Short answer

A 401(k) match is money your employer adds to your retirement account based on what you contribute. A common formula is '100% of the first 3%, then 50% of the next 2%' — so contributing about 5% of your salary captures the full match. It's an instant, guaranteed return on your own money. Set it up from your first paycheck. Your own contributions are always yours; the match dollars may take a year or two to fully vest.

What 'match' actually means

When you put part of your paycheck into your 401(k), your employer deposits extra money alongside it, up to a cap. You don't apply for it — it's automatic once you contribute. If you contribute nothing, you get nothing; the match is the one part of your compensation you can accidentally decline.

Reading the formula

The most common formula looks like: "100% of the first 3% of salary, then 50% of the next 2%." Here's what that means on a $120,000 salary:

You contributeEmployer addsFree money/year
0%$0$0
3%3% (full on first 3%)$3,600
5%4% (3% + half of next 2%)$4,800
10%4% (match is capped)$4,800

Contributing 5% here captures the entire match. Going higher is fine for your savings, but doesn't add more match.

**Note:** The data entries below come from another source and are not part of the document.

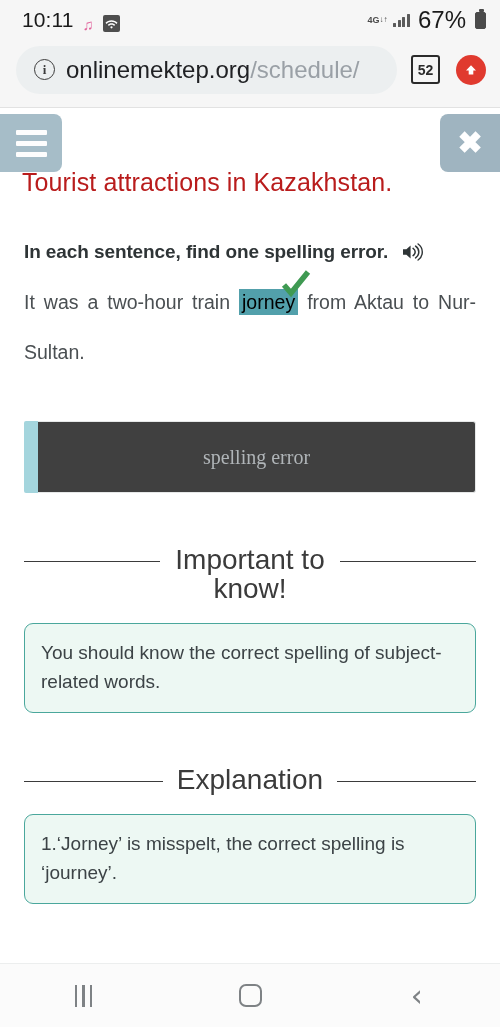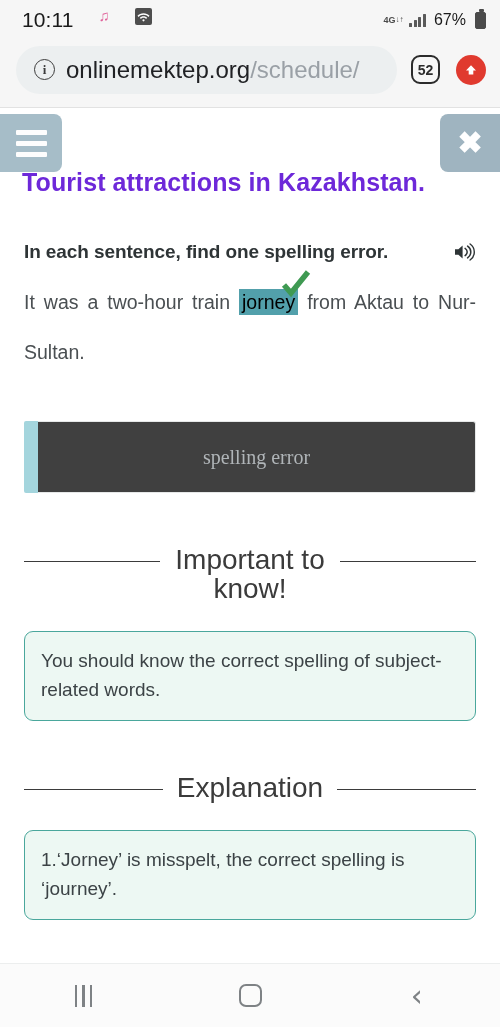"10:11" .sb-left { align-items: flex-start -> flex-end; gap: 25px -> 9px }
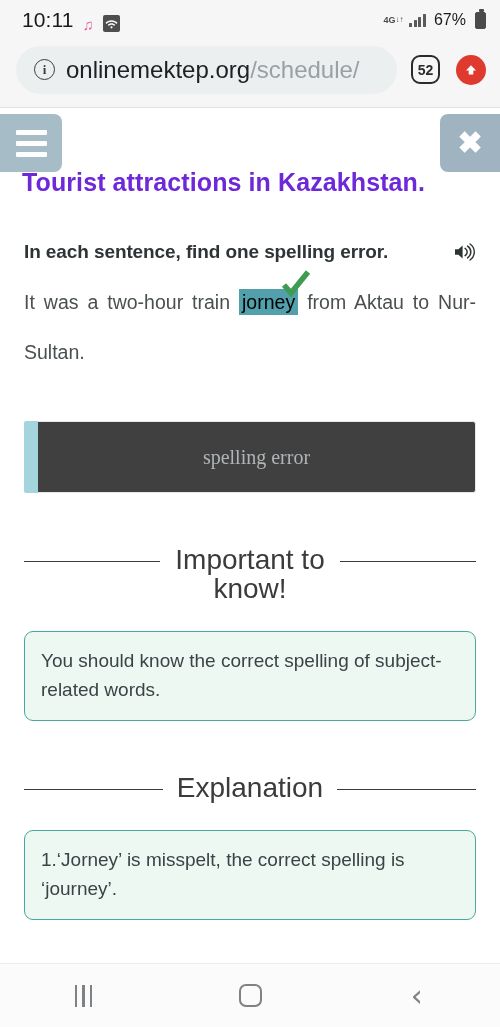"67%" .sb-batt-text { font-size: 16px -> 24px }
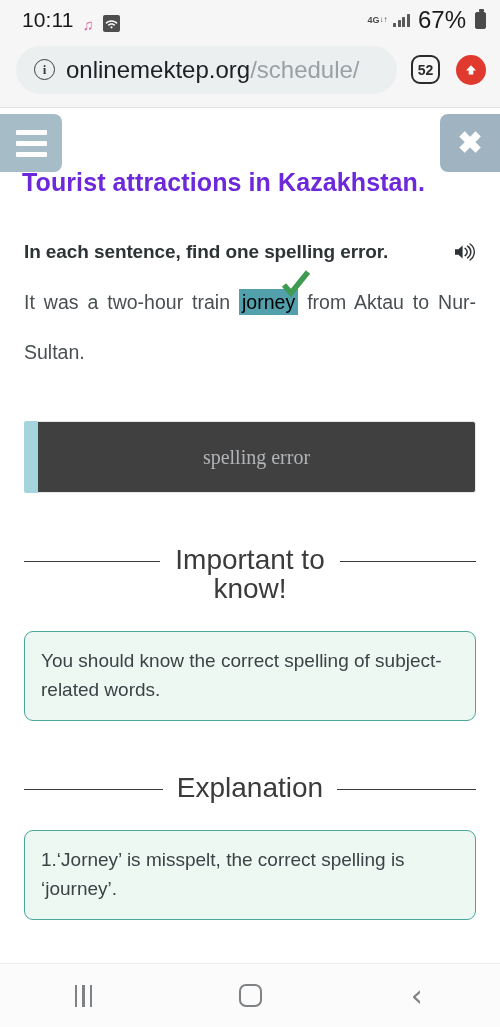"52" .tabcount { border-radius: 9px -> 3px }
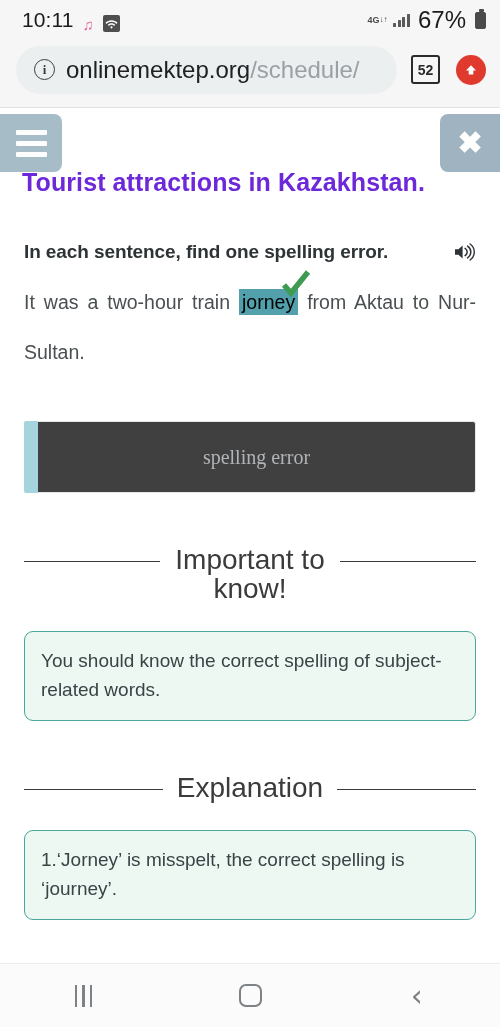"Tourist attractions in Kazakhstan." .lesson-title { color: #6d28d9 -> #b91c1c; font-weight: bold -> normal }
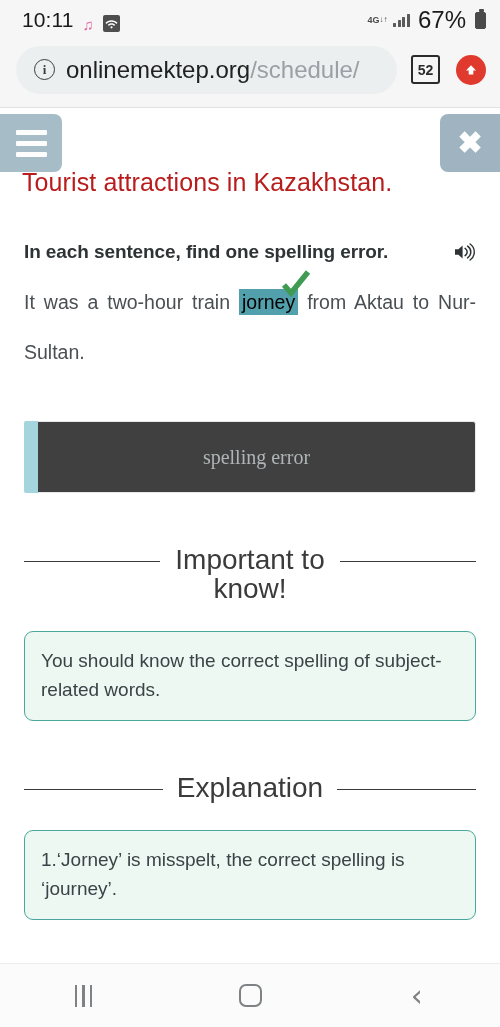"In each sentence, find one" .instruction-row { justify-content: space-between -> none }
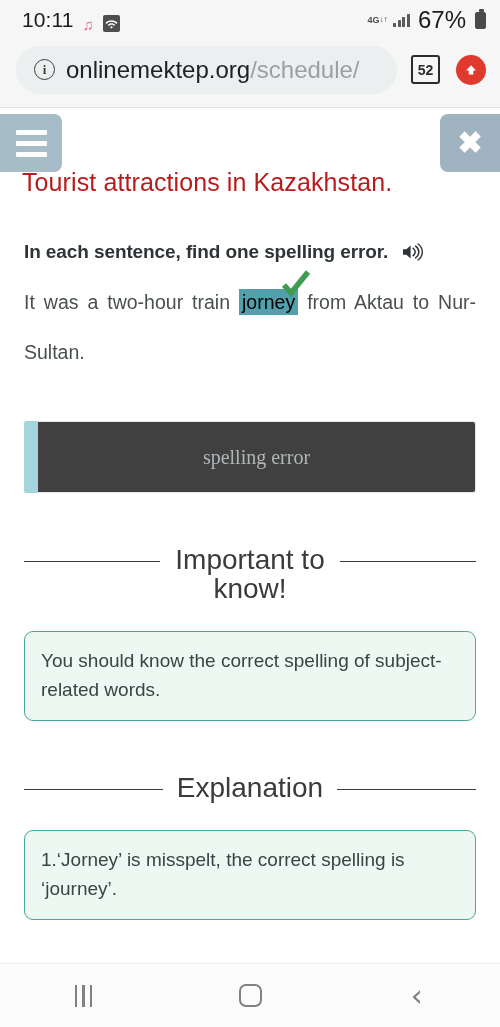"You should know the correct" .infobox { margin-top: 28px -> 20px }
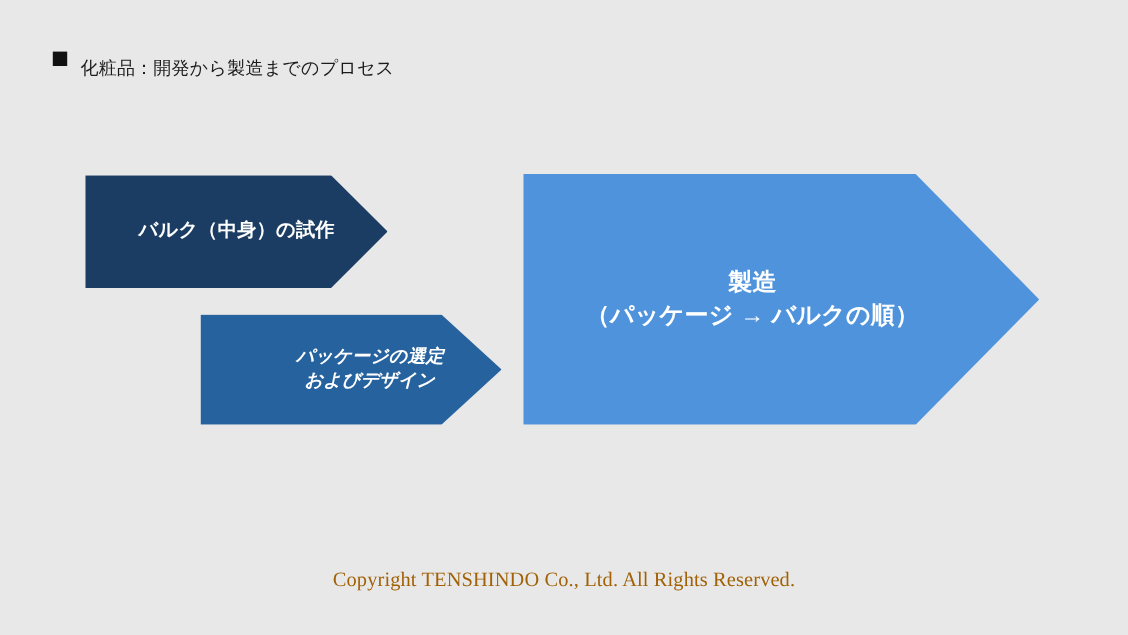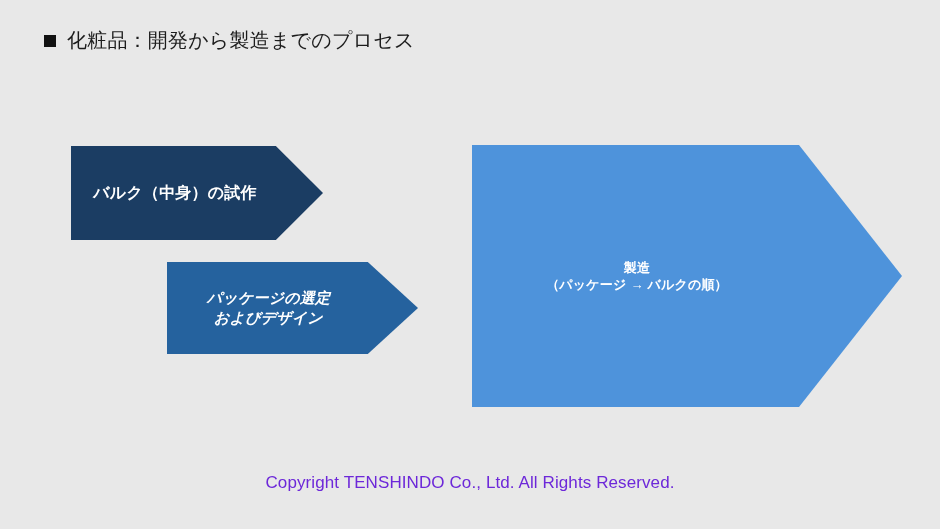"化粧品：開発から製造までのプロセス" .title-text { font-size: 20px -> 15px; margin-top: none -> 20px }
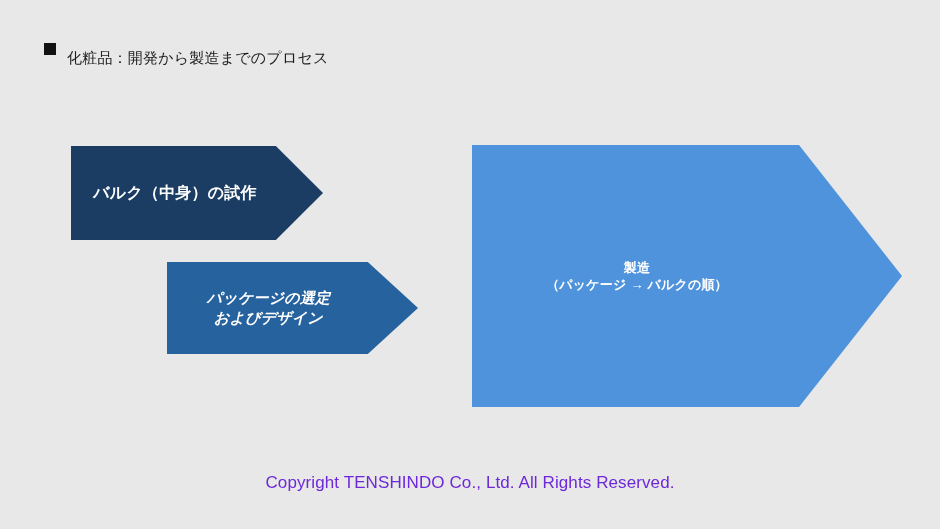"バルク（中身）の試作" .arrow { justify-content: center -> flex-end }
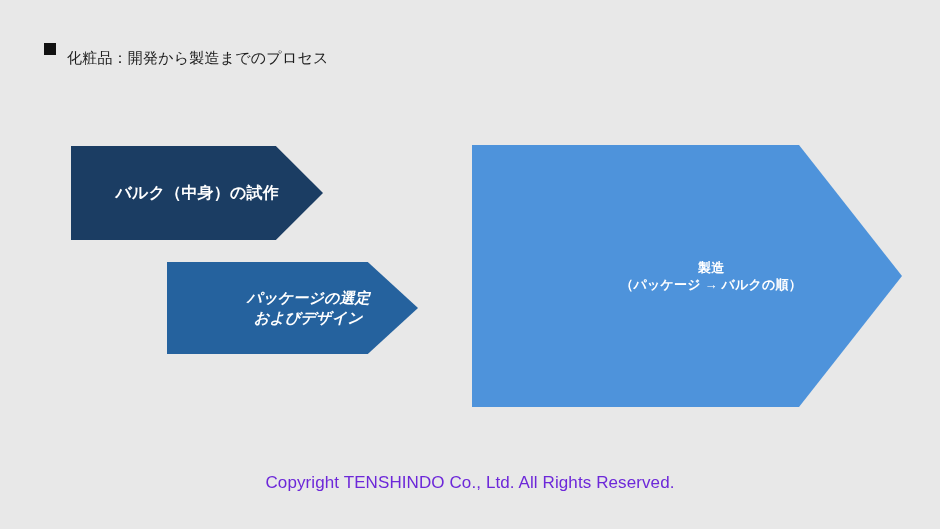"製造" #arrow-manufacture { font-size: 13px -> 20px; height: 262px -> 209px; margin-left: 36px -> none }
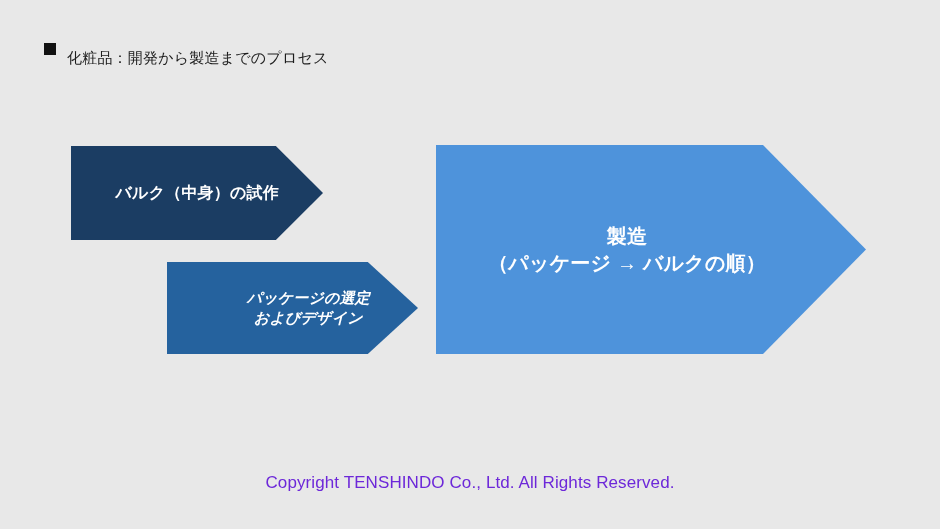"Copyright TENSHINDO Co., Ltd. All" .footer { color: #6d28d9 -> #a16207; font-family: none -> Liberation Serif, serif }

Why it's genuinely free money

Capturing a 4% match on a 5% contribution is an immediate ~80% return on that portion — before the market does anything. No other line in your offer letter does that. Not contributing enough to get the full match is, in effect, choosing a pay cut.

Vesting: what's yours vs theirs

Your own contributions are always 100% yours, immediately. The employer's match may "vest" over time — either all at once after a set period (cliff) or gradually (graded), often over 2–4 years. If you leave before it vests, you may forfeit the unvested match. Your contributions and their growth are never forfeited.

Should visa holders contribute? What if you leave the US?

Yes — a 401(k) is yours regardless of immigration status. If you later leave the US, the account doesn't disappear: you can leave it invested, roll it into an IRA, or withdraw it (with income tax and usually a 10% early-withdrawal penalty before age 59½). The match isn't tied to your visa.

Contribution limits

As of 2025, the employee contribution limit was $23,500 (limits usually rise each year — check the current IRS figure). Importantly, the employer match does not count against your limit, so the match is on top of what you can contribute yourself.

Frequently asked

How much should I contribute to get the full 401(k) match?

Contribute at least up to your employer's match cap. For a '100% of 3%, 50% of next 2%' formula, that's about 5% of salary to capture the full 4% match.

Do I lose my 401(k) match if I leave the company?

You may forfeit the portion of the employer match that hasn't vested yet. Your own contributions and their growth are always yours and are never forfeited.

What happens to my 401(k) if I leave the US?

It remains yours. You can leave it invested, roll it into an IRA, or withdraw it — withdrawals are subject to income tax and usually a 10% early-withdrawal penalty before age 59½.

Does the employer match count toward my contribution limit?

No. The employer match is separate from your personal contribution limit, so it's added on top of what you put in.